[Before-and-after change records]
──────
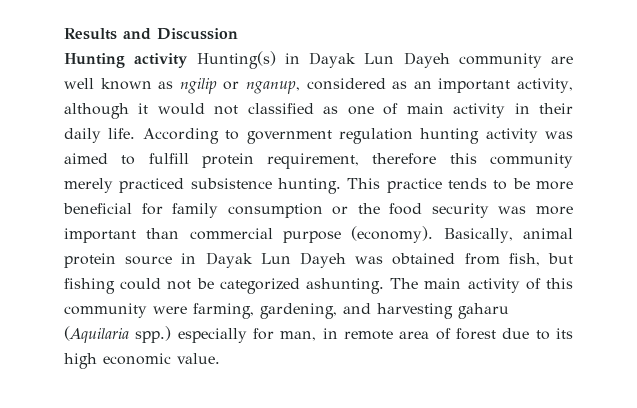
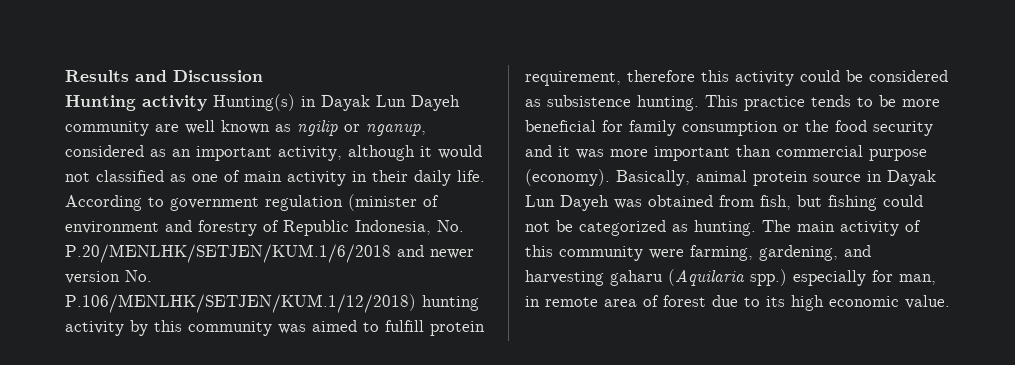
- According to government regulation hunting activity was aimed to fulfill protein requirement, therefore this community merely practiced subsistence hunting.
+ According to government regulation (minister of environment and forestry of Republic Indonesia, No. P.20/MENLHK/SETJEN/KUM.1/6/2018 and newer version No. P.106/MENLHK/SETJEN/KUM.1/12/2018) hunting activity by this community was aimed to fulfill protein requirement, therefore this activity could be considered as subsistence hunting.
- This practice tends to be more beneficial for family consumption or the food security was more important than commercial purpose (economy).
+ This practice tends to be more beneficial for family consumption or the food security and it was more important than commercial purpose (economy).
- Basically, animal protein source in Dayak Lun Dayeh was obtained from fish, but fishing could not be categorized ashunting.
+ Basically, animal protein source in Dayak Lun Dayeh was obtained from fish, but fishing could not be categorized as hunting.

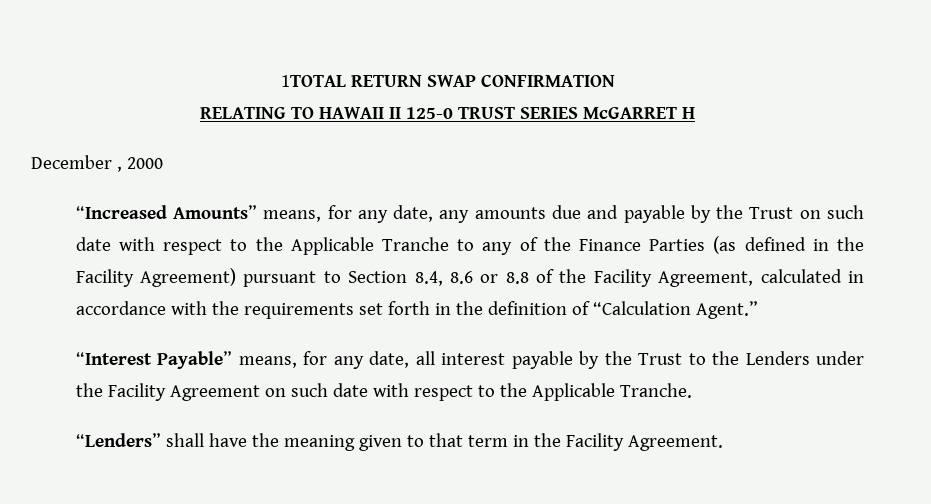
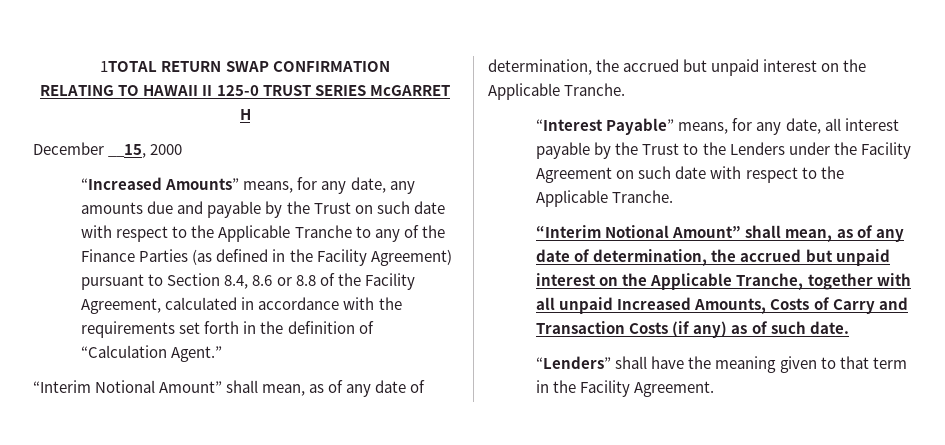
- December , 2000
+ December __15, 2000
+ “Interim Notional Amount” shall mean, as of any date of determination, the accrued but unpaid interest on the Applicable Tranche.
+ “Interim Notional Amount” shall mean, as of any date of determination, the accrued but unpaid interest on the Applicable Tranche, together with all unpaid Increased Amounts, Costs of Carry and Transaction Costs (if any) as of such date.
──────
Reproduce only the lines from the beginning of the data through the line that contains "- December , 2000", both included, and please drop the pictures.

RESPONSE BELOW:
- According to government regulation hunting activity was aimed to fulfill protein requirement, therefore this community merely practiced subsistence hunting.
+ According to government regulation (minister of environment and forestry of Republic Indonesia, No. P.20/MENLHK/SETJEN/KUM.1/6/2018 and newer version No. P.106/MENLHK/SETJEN/KUM.1/12/2018) hunting activity by this community was aimed to fulfill protein requirement, therefore this activity could be considered as subsistence hunting.
- This practice tends to be more beneficial for family consumption or the food security was more important than commercial purpose (economy).
+ This practice tends to be more beneficial for family consumption or the food security and it was more important than commercial purpose (economy).
- Basically, animal protein source in Dayak Lun Dayeh was obtained from fish, but fishing could not be categorized ashunting.
+ Basically, animal protein source in Dayak Lun Dayeh was obtained from fish, but fishing could not be categorized as hunting.

- December , 2000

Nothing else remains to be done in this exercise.